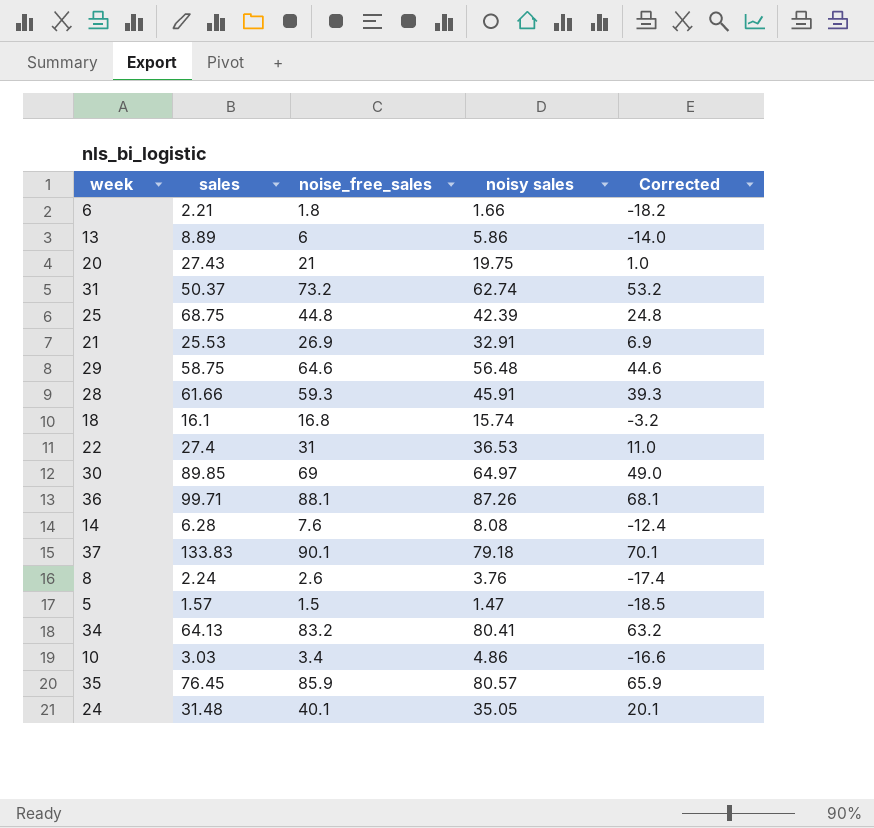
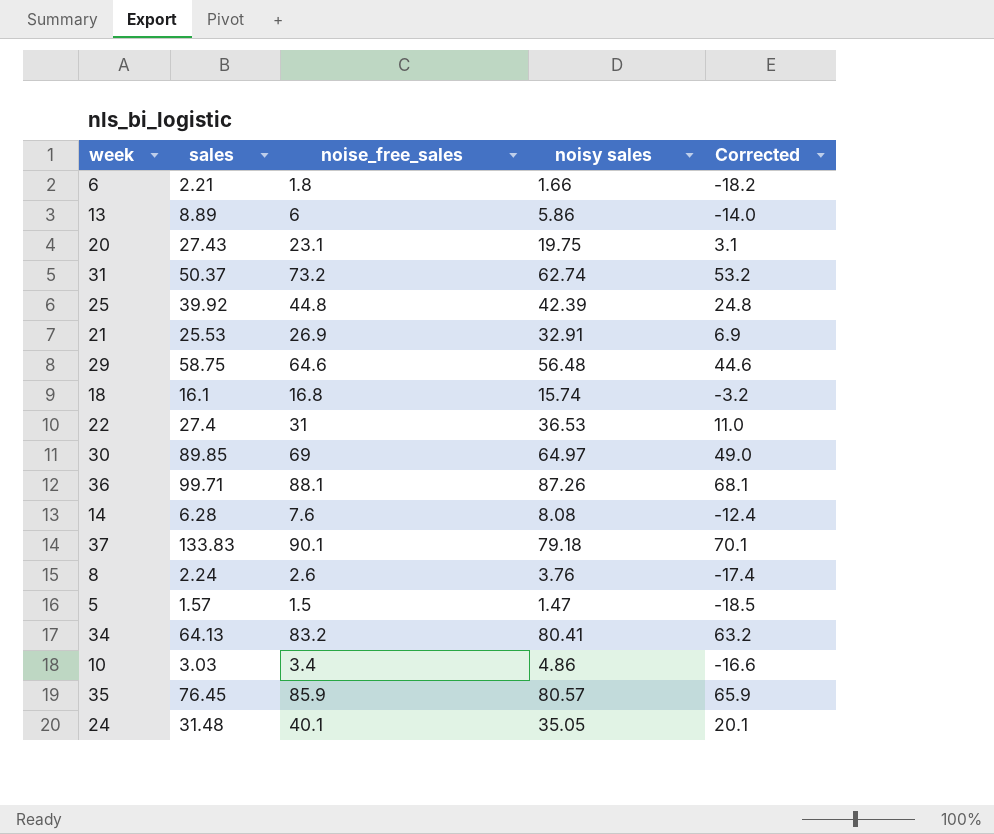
row 28: 61.66 | 59.3 | 45.91 | 39.3 -> none
20 | noise_free_sales: 21 -> 23.1
20 | Corrected: 1.0 -> 3.1
25 | sales: 68.75 -> 39.92

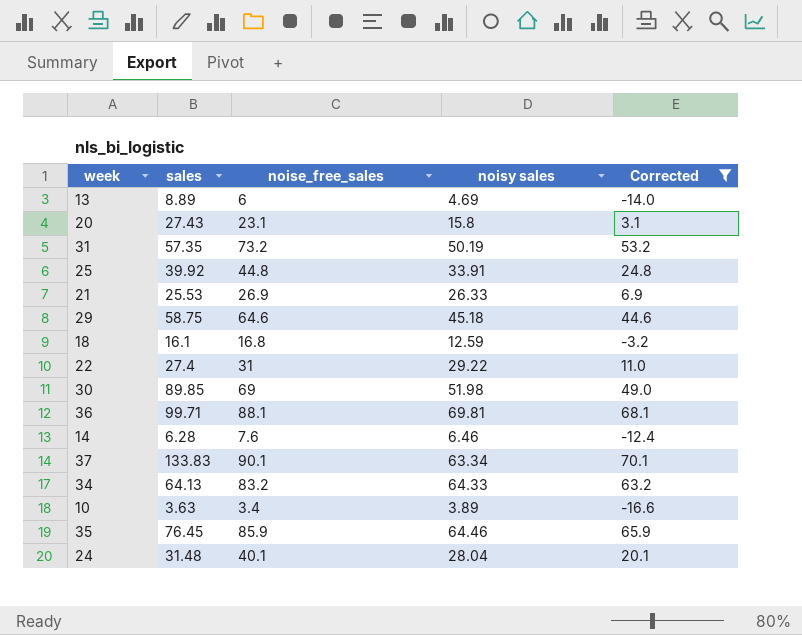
filter: none -> Corrected >= -16.6
13 | noisy sales: 5.86 -> 4.69
20 | noisy sales: 19.75 -> 15.8
31 | sales: 50.37 -> 57.35
31 | noisy sales: 62.74 -> 50.19
25 | noisy sales: 42.39 -> 33.91
21 | noisy sales: 32.91 -> 26.33
29 | noisy sales: 56.48 -> 45.18
18 | noisy sales: 15.74 -> 12.59
22 | noisy sales: 36.53 -> 29.22
30 | noisy sales: 64.97 -> 51.98
36 | noisy sales: 87.26 -> 69.81
14 | noisy sales: 8.08 -> 6.46
37 | noisy sales: 79.18 -> 63.34
34 | noisy sales: 80.41 -> 64.33
10 | sales: 3.03 -> 3.63
10 | noisy sales: 4.86 -> 3.89
35 | noisy sales: 80.57 -> 64.46
24 | noisy sales: 35.05 -> 28.04

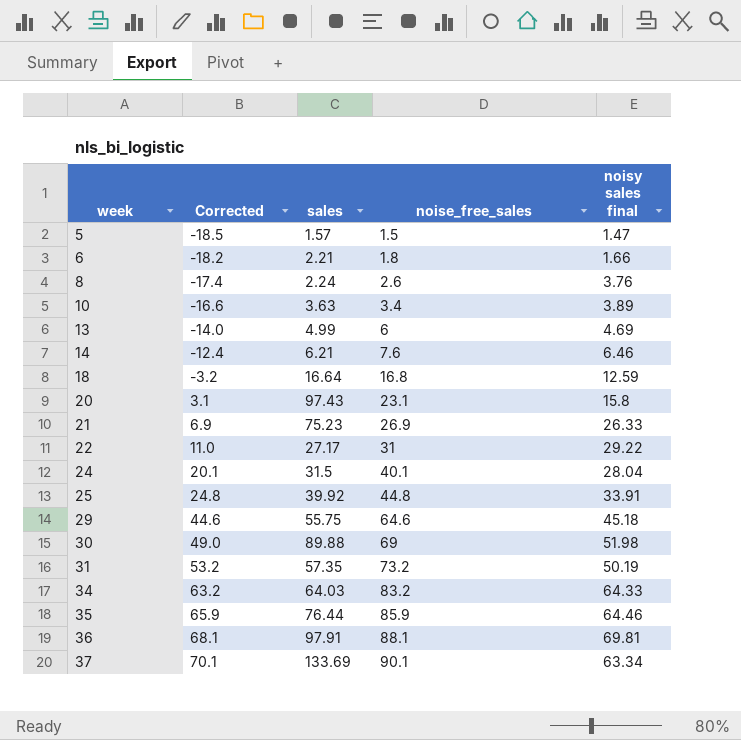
filter: Corrected >= -16.6 -> none
row order: none -> week ascending
column Corrected | position: 5 -> 2
column name: noisy sales -> noisy sales final
13 | sales: 8.89 -> 4.99
14 | sales: 6.28 -> 6.21
18 | sales: 16.1 -> 16.64
20 | sales: 27.43 -> 97.43
21 | sales: 25.53 -> 75.23
22 | sales: 27.4 -> 27.17
24 | sales: 31.48 -> 31.5
29 | sales: 58.75 -> 55.75
30 | sales: 89.85 -> 89.88
34 | sales: 64.13 -> 64.03
35 | sales: 76.45 -> 76.44
36 | sales: 99.71 -> 97.91
37 | sales: 133.83 -> 133.69

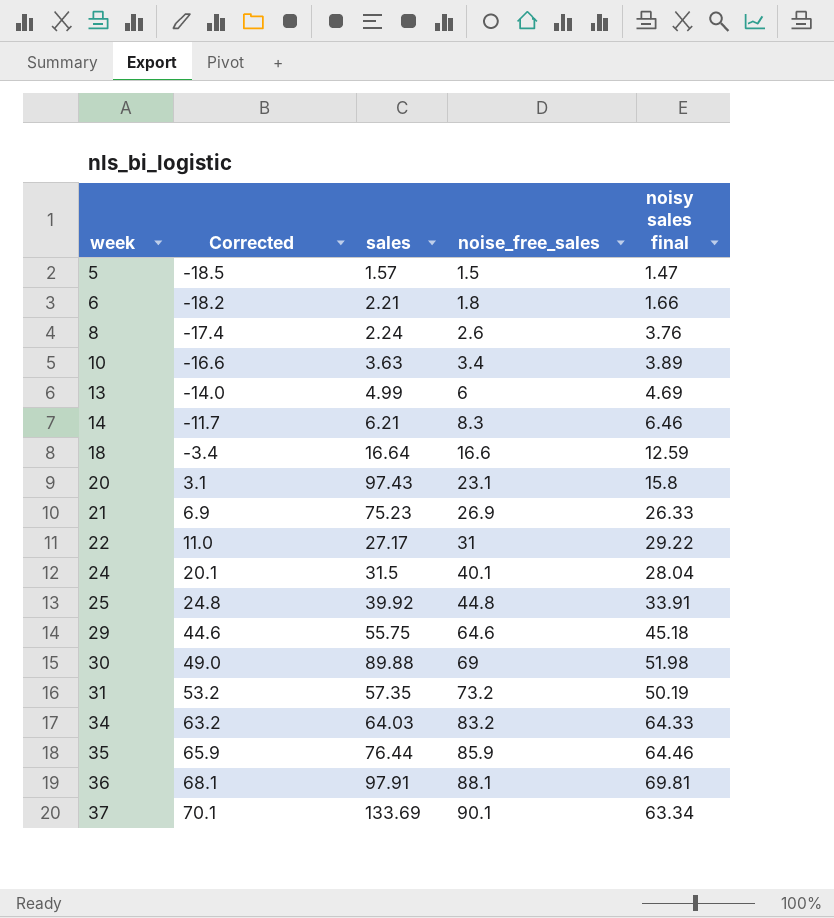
14 | Corrected: -12.4 -> -11.7
14 | noise_free_sales: 7.6 -> 8.3
18 | Corrected: -3.2 -> -3.4
18 | noise_free_sales: 16.8 -> 16.6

* _PROBLEM STATEMENT_:
Whenever a line in the preceding entries includes the word "filter", count it, and state the total alone.

* _WRITTEN RESPONSE_:
2